I've been scarred for life since my wife died.
I burnt my arm on the fucking iron.
On my tombstone I want it to say:
'I didnt forward the text message to 15 friends'
An Englishman, a Scotsman, an Irishman, a Latvian, a Turk, an Aussie, a Yank, an Egyptian, a Jap, a Mexican, a Spaniard, a Greek, a Russian, an Estonian, a German, an Italian, a Pole, a Lithuanian, a Swede, a Finn, an Israeli, a Romanian, a Bulgarian, a Serb, a Czech, and a Swiss man walk into a bar.
The bartender says, "I can't let you in without a Thai."
I have a superiority complex - a su-per-e-ority com, oh never mind, I'll just wait here while you Google the definition.
What do illegal immigrants and sperm have in common?
Millions of the fuckers flood in but only one works.
Egyptian President Mubarak said President Obama doesn't understand Egyptian culture. Man, get off your high camel.
I went for a meal with my family. I'd ordered food for me and the wife, when the waiter asked, "What would your son like?"
I said, "The Kid's special?"
He said, "I'm sorry to hear that, Sir. I'll get him some spaghetti hoops and a bib."
My girlfriend's pretty dumb, everything goes over her head.
Fortunately, so do both her feet. So we're still good.
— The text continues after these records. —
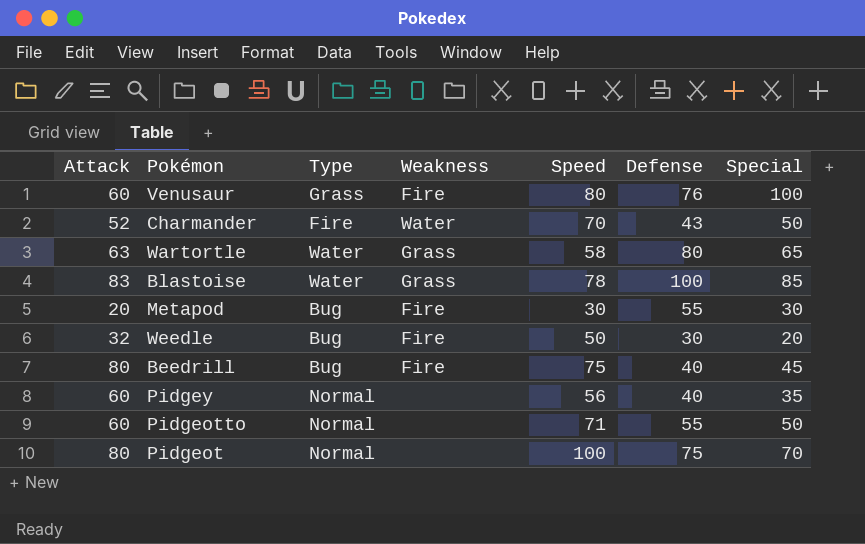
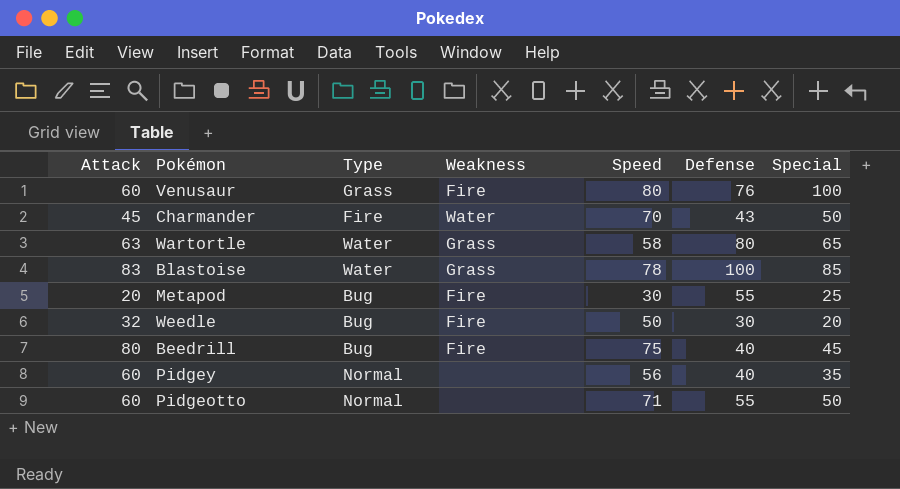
row Pidgeot: 80 | Normal | none | 100 | 75 | 70 -> none
Charmander | Attack: 52 -> 45
Metapod | Special: 30 -> 25

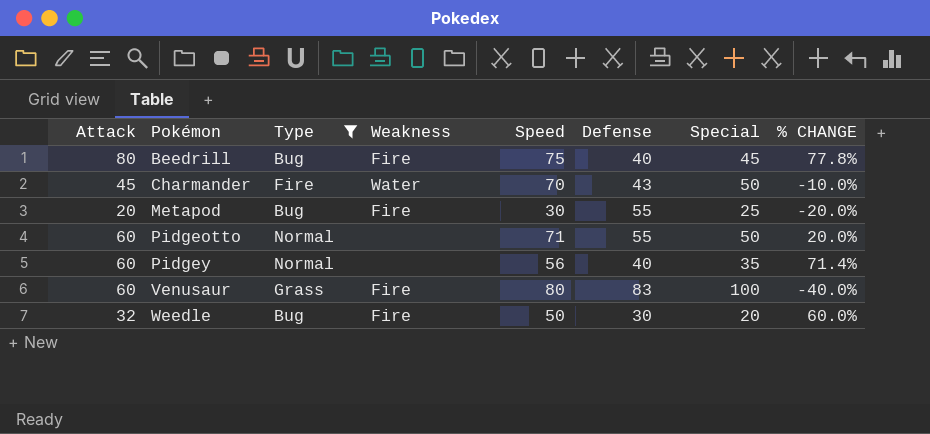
filter: none -> Type != Water
row order: none -> Pokémon ascending
column % CHANGE | formula: none -> ([Attack] - [Special]) / [Special]
Venusaur | Defense: 76 -> 83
I get complaints from my neighbours because I always walk about my garden wearing only my boxer shorts.
I don't see what the problem is, I think they make a lovely hat.
I found a half frozen bird as I walked to my girlfriend's house so I put it in my pocket to give it a chance of survival.
When I showed her, she told me how much she loved me for being so sensitive, so I thought I'd try for a bit of sex.
She said "Please, not in front of the chilled wren".